This official implementation of "K-Wav2vec 2.0: Automatic Speech Recognition based on Joint Decoding of Graphemes and Syllables"
- PyTorch version >= 1.7.1
- Python version >= 3.6
- To install K-wav2vec and develop locally:
git clone https://github.com/JoungheeKim/K-wav2vec.git
cd K-wav2vec
## install essential library
pip install -r requirements.txt
## install locally
python setup.py develop
- We only test this implementation in Ubuntu 18.04.
- DockerFile is also supported in this repo.
- We support script examples to execute code easily(check
script
folder) - Following this instruction give you exact matched results.
# Guilde to make multi-model with Ksponspeech(orthographic transcription)

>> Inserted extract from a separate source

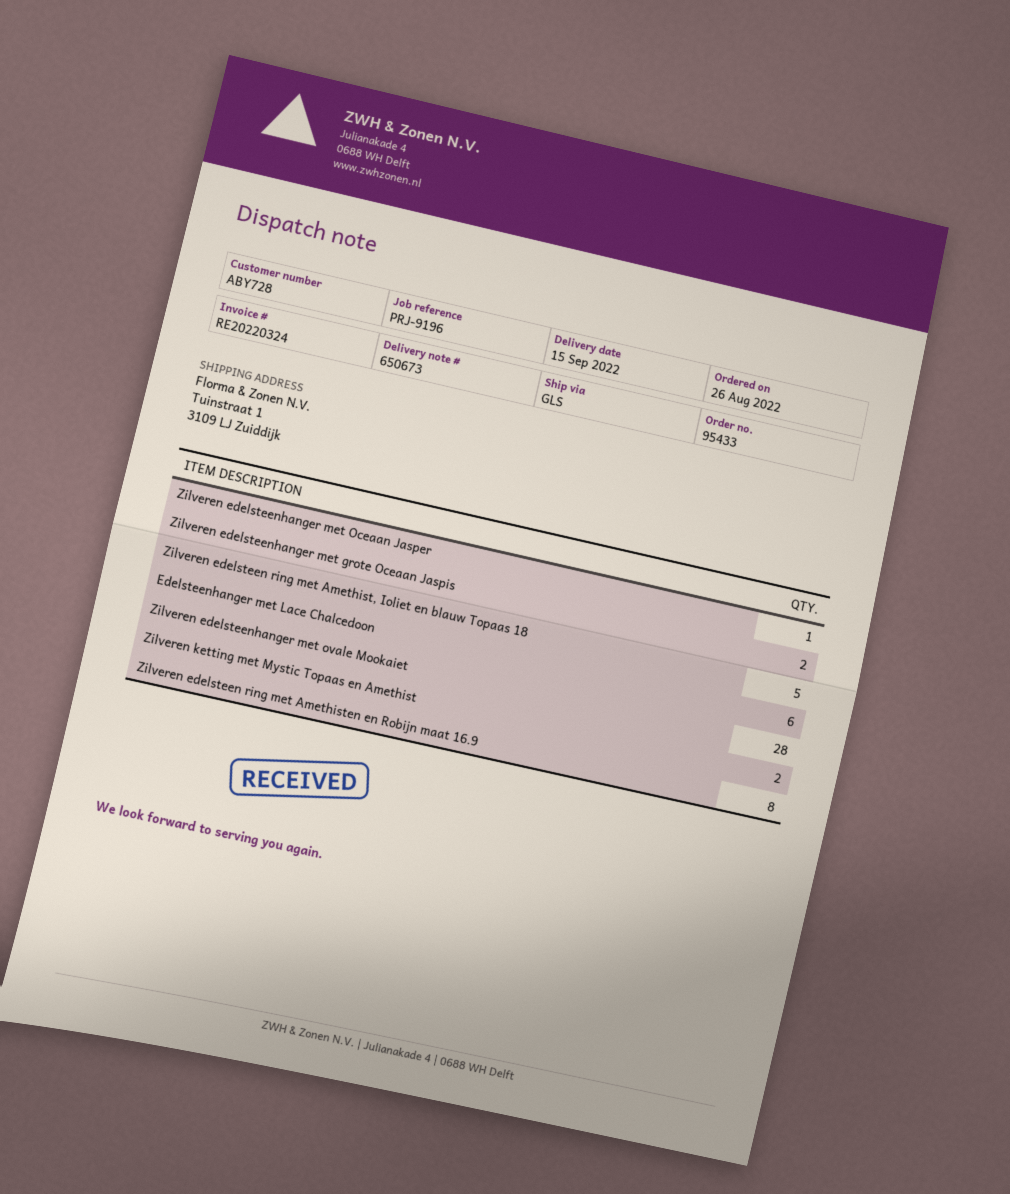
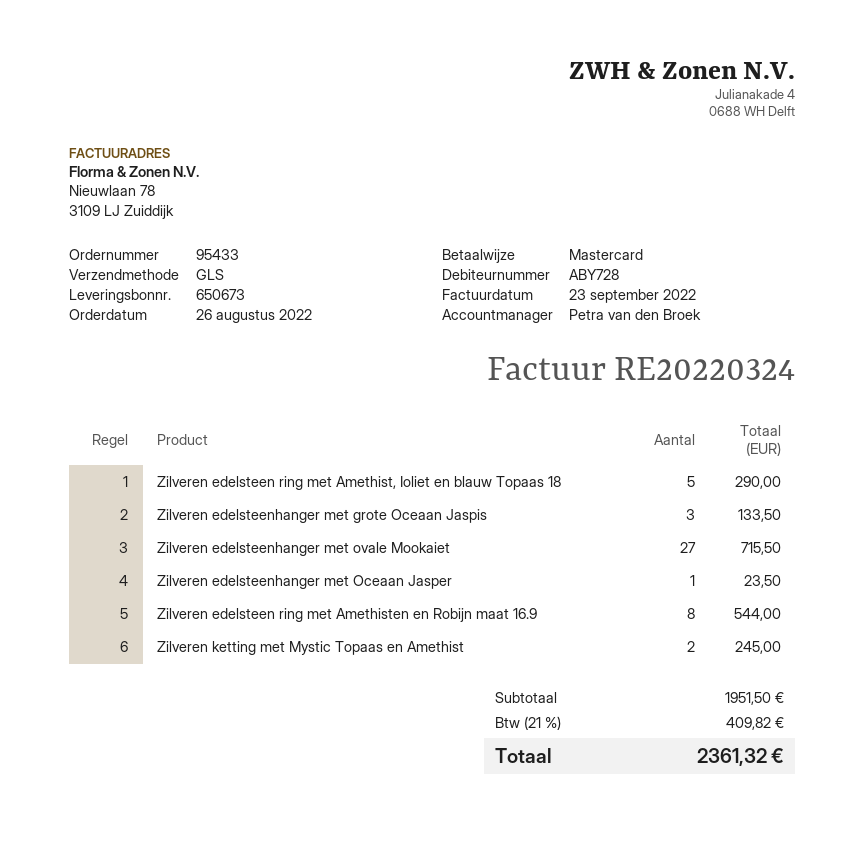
Zilveren edelsteenhanger met grote Oceaan Jaspis: 2 -> 3
Edelsteenhanger met Lace Chalcedoon: 6 -> none
Zilveren edelsteenhanger met ovale Mookaiet: 28 -> 27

# [1] preprocess dataset & make manifest
bash script/preprocess/make_ksponspeech_script_for_mulitmodel.sh
# [2] further pre-train the model
bash script/pretrain/run_further_pretrain.sh
# [3] fine-tune the model
bash script/finetune/run_ksponspeech_multimodel.sh
# [4] inference the model
bash script/inference/evaluate_multimodel.sh
- E-Wav2vec 2.0 : Wav2vec 2.0 pretrained on Englsih dataset released by Fairseq(-py)
- K-Wav2vec 2.0 : The model further pretrained on Ksponspeech by using Englsih model
- Ksponspeech : Open-domain dialog corpus
- Clovacall : Call-based speech corpus for reservation
- Our code was modified from fairseq codebase. We use the same license as fairseq.
- The preprocessing code was developed with reference to Kospeech.
Our implementation code(-py) is MIT-licensed. The license applies to the pre-trained models as well.